First of all, definitions. By synaptic strength let's understand ability of post-synapse to elicit current flow/depolarization in response to neurotransmitter appearance in the synapse. How can NT appear? By release from pre-synapse or through uncaging (optical activation of "caged", or inactive NT).
Second, post-synapse contain all sort of stuff, but main sources of current/depolarization are ionotropic receptors of NTs, e.g. NMDA-R or AMPA-R. This molecules are not just floating ion membrane but attached to extensive scaffolding just below of the membrane. Scaffolding includes actin, and more importantly PSD95 (in case of excitatory synapses).
I work in vivo and don't do any EM. But in vivo issue of observing molecules is that you can't label sensitive proteins without disturbing function. Some things are just too delicate to be labeled with fusing GFP.
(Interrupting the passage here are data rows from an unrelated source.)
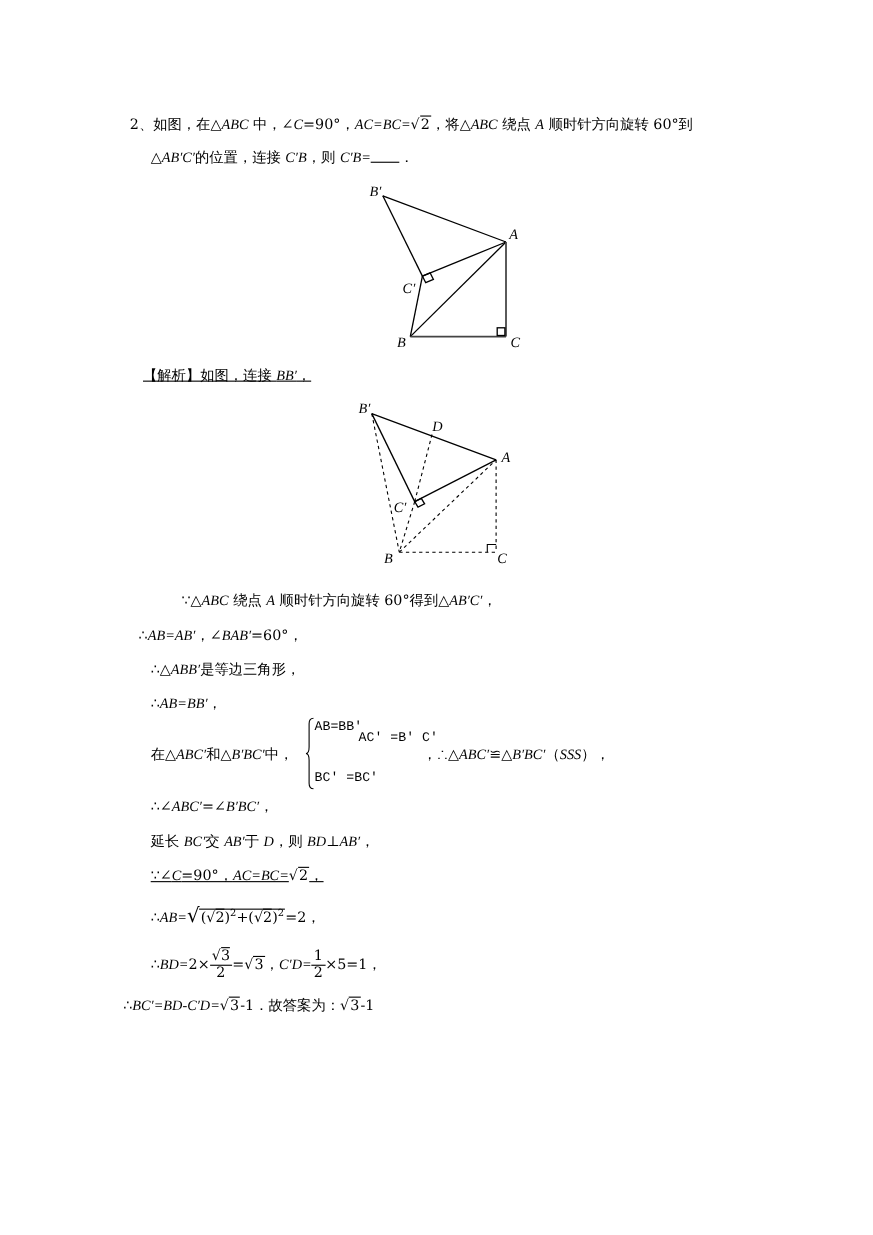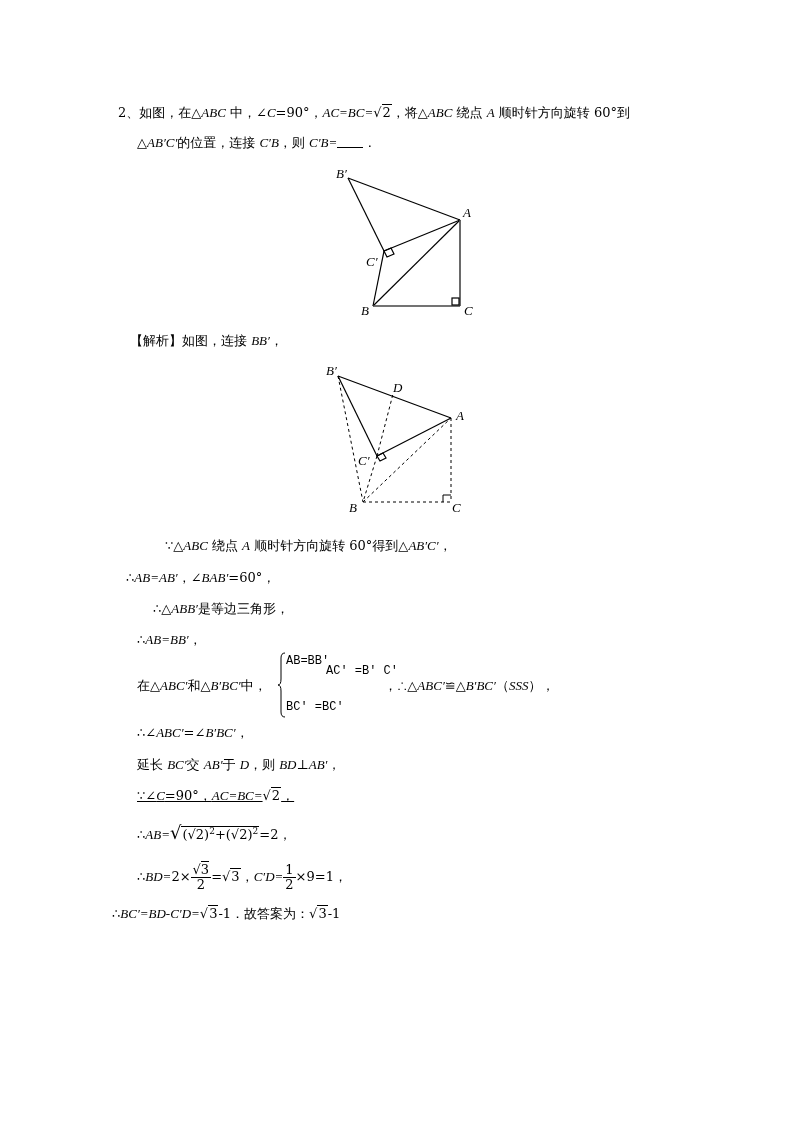--- a/index.html
+++ b/index.html
@@ -51,7 +51,7 @@
   </svg>
 </div>
 
-<div class="line" style="left:130px; top:332px;">
+<div class="line" style="left:130px; top:332px;text-decoration:underline;">
   <span>【解析】如图，连接 </span><span class="i">BB′</span><span>，</span>
 </div>
 

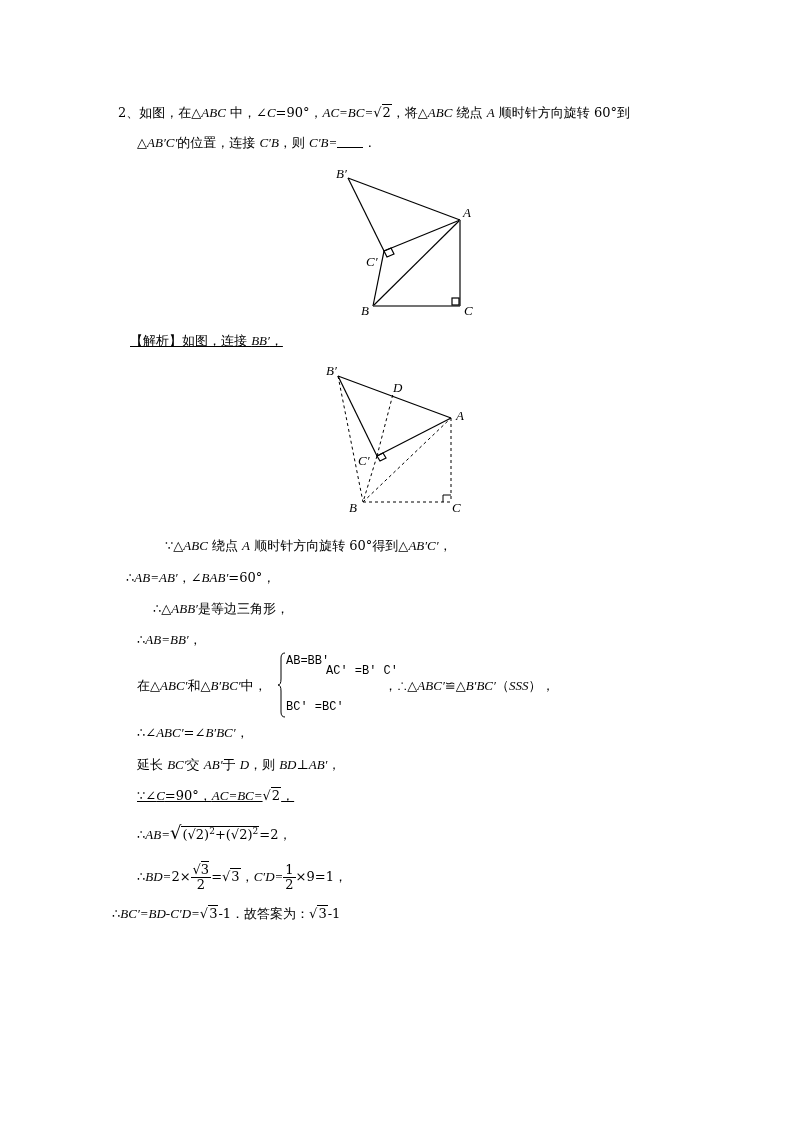--- a/index.html
+++ b/index.html
@@ -89,7 +89,7 @@
 <div class="line" style="left:126px; top:569px;">
   <span>∴</span><span class="i">AB=AB′</span><span>，∠</span><span class="i">BAB′</span><span>=60°，</span>
 </div>
-<div class="line" style="left:153px; top:600px;">
+<div class="line" style="left:137px; top:600px;">
   <span>∴△</span><span class="i">ABB′</span><span>是等边三角形，</span>
 </div>
 <div class="line" style="left:137px; top:631px;">

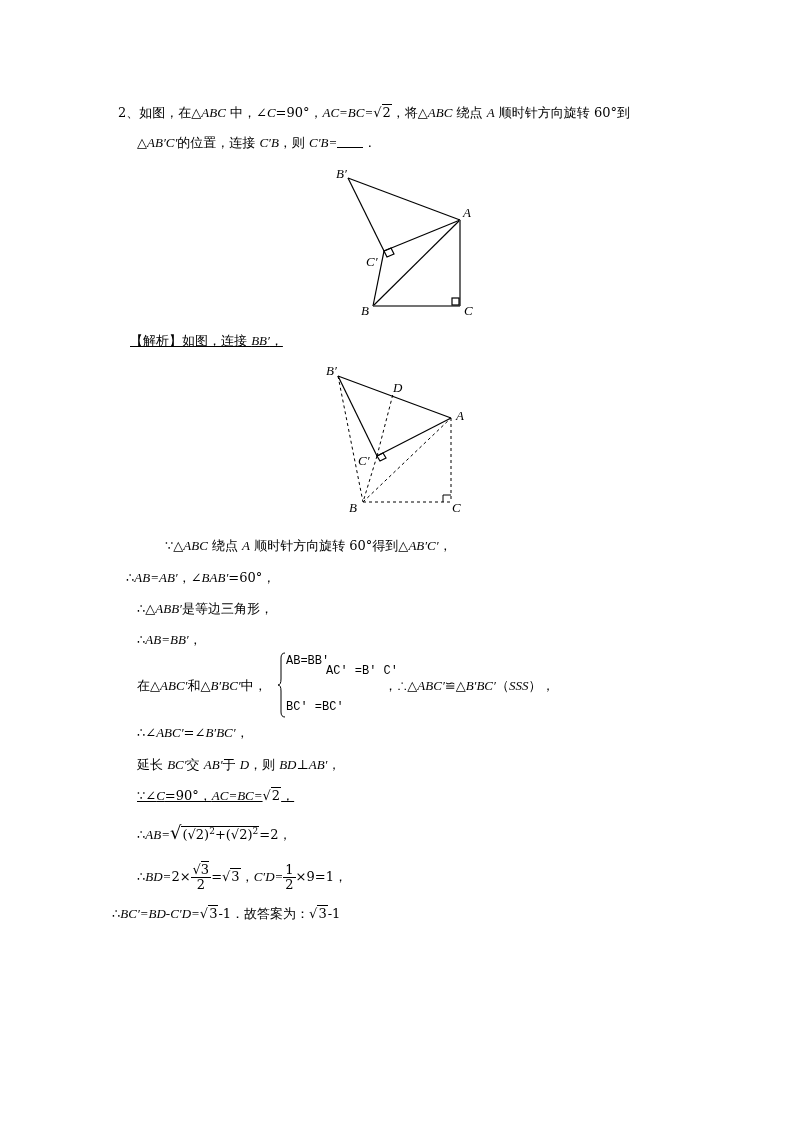--- a/index.html
+++ b/index.html
@@ -124,7 +124,7 @@
   <span>∴</span><span class="i">AB=</span><span class="sqrt"><span style="font-size:18px;">√</span><span class="rad"><span>(</span>√<span style="border-top:1px solid #000;">2</span><span>)</span><sup>2</sup><span>+(</span>√<span style="border-top:1px solid #000;">2</span><span>)</span><sup>2</sup></span></span><span>=2，</span>
 </div>
 <div class="line" style="left:137px; top:863px;">
-  <span>∴</span><span class="i">BD=</span><span>2×</span><span class="frac"><span class="num">√<span style="border-top:1px solid #000;">3</span></span><span class="den">2</span></span><span>=</span><span class="sqrt">√<span class="rad">3</span></span><span>，</span><span class="i">C′D=</span><span class="frac"><span class="num">1</span><span class="den">2</span></span><span>×9=1，</span>
+  <span>∴</span><span class="i">BD=</span><span>2×</span><span class="frac"><span class="num">√<span style="border-top:1px solid #000;">3</span></span><span class="den">2</span></span><span>=</span><span class="sqrt">√<span class="rad">3</span></span><span>，</span><span class="i">C′D=</span><span class="frac"><span class="num">1</span><span class="den">2</span></span><span>×5=1，</span>
 </div>
 <div class="line" style="left:112px; top:905px;">
   <span>∴</span><span class="i">BC′=BD-C′D=</span><span class="sqrt">√<span class="rad">3</span></span><span>-1．故答案为：</span><span class="sqrt">√<span class="rad">3</span></span><span>-1</span>

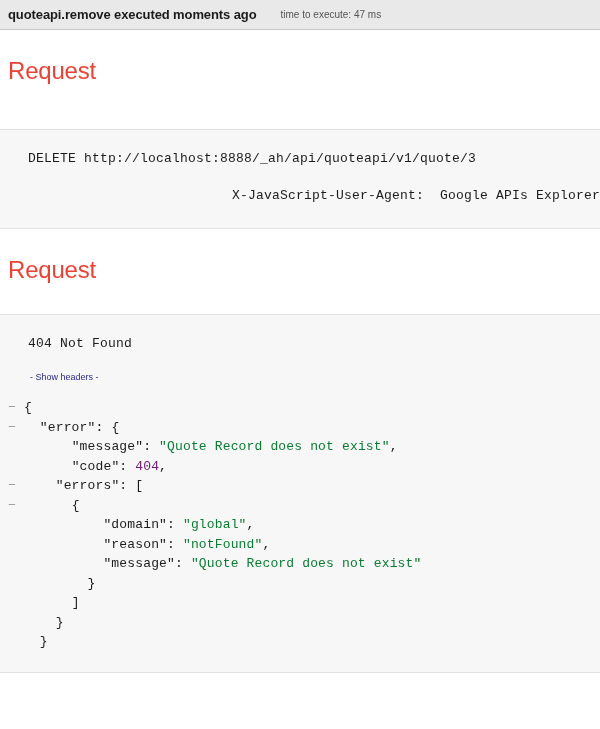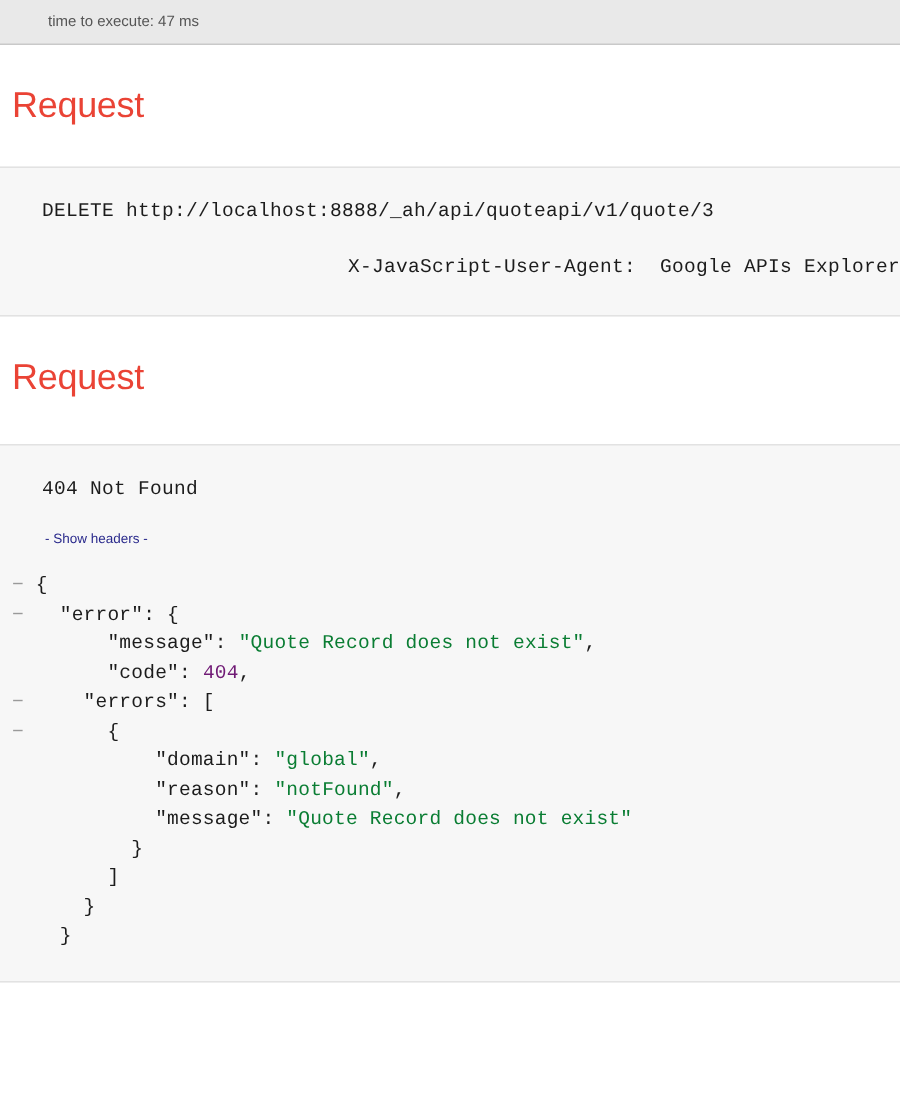--- a/index.html
+++ b/index.html
@@ -123,6 +123,7 @@
 <body>
 
 <div class="exec-header">
+  <span class="exec-title">quoteapi.remove executed moments ago</span>
   <span class="exec-time">time to execute: 47 ms</span>
 </div>
 

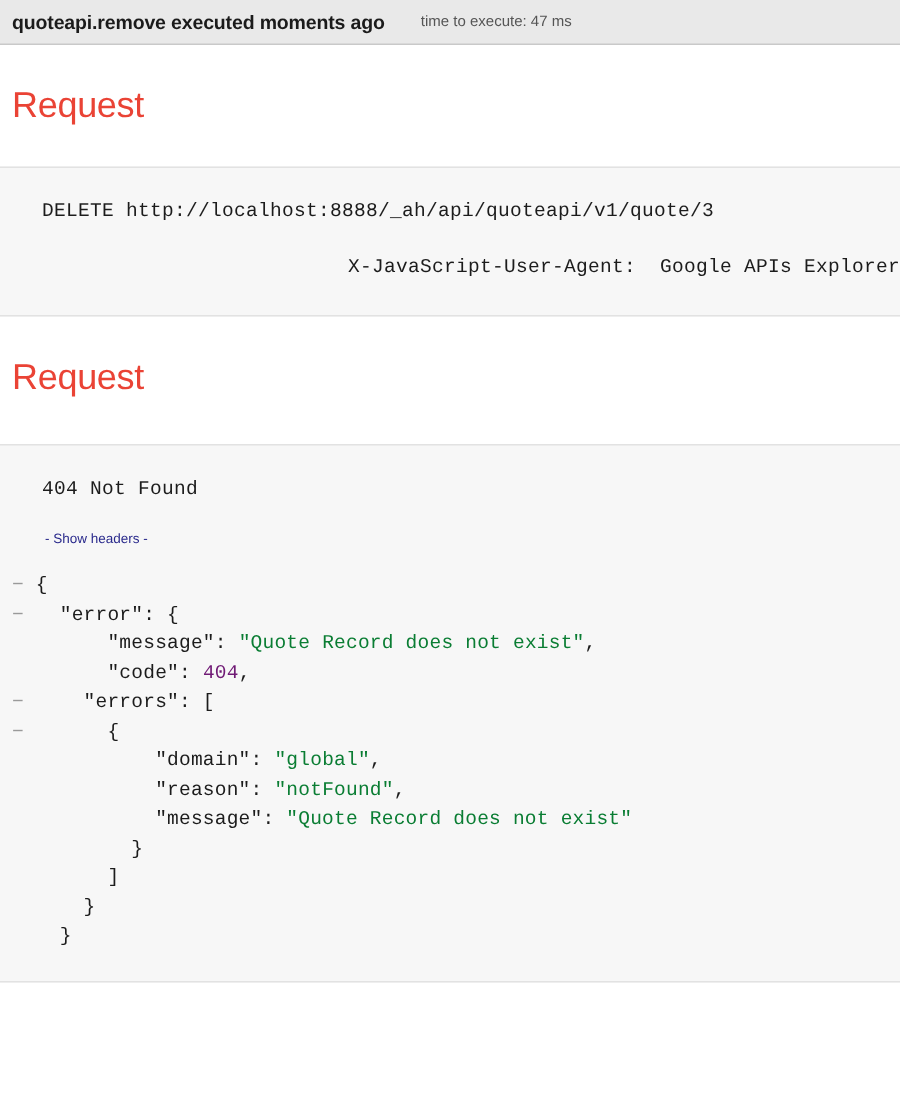--- a/index.html
+++ b/index.html
@@ -63,7 +63,7 @@
     box-sizing: border-box;
   }
   .req-panel {
-    margin-top: 26px;
+    margin-top: 44px;
     padding: 22px 0 26px 28px;
     line-height: 1;
   }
PSD95 has been used for in vivo labeling with GFP. One paper I will point you to, is this knock-in work in mice: Live Imaging of Endogenous PSD-95 Using ENABLED: A Conditional Strategy to Fluorescently Label Endogenous Proteins, J Neurosc. 2014
This is the figure that shows strong correlation between brightness of synapse (aka number of PSD95 molecules) and current that occurs in cell body when authors uncaged glutamate at different synapses.
Now, how does that relates to your image? PSD stands for "post-synaptic density" protein, because in EM synapse is very dark. I don't know links, but I would assume some correlation between brightness of synapse in EM and its strength.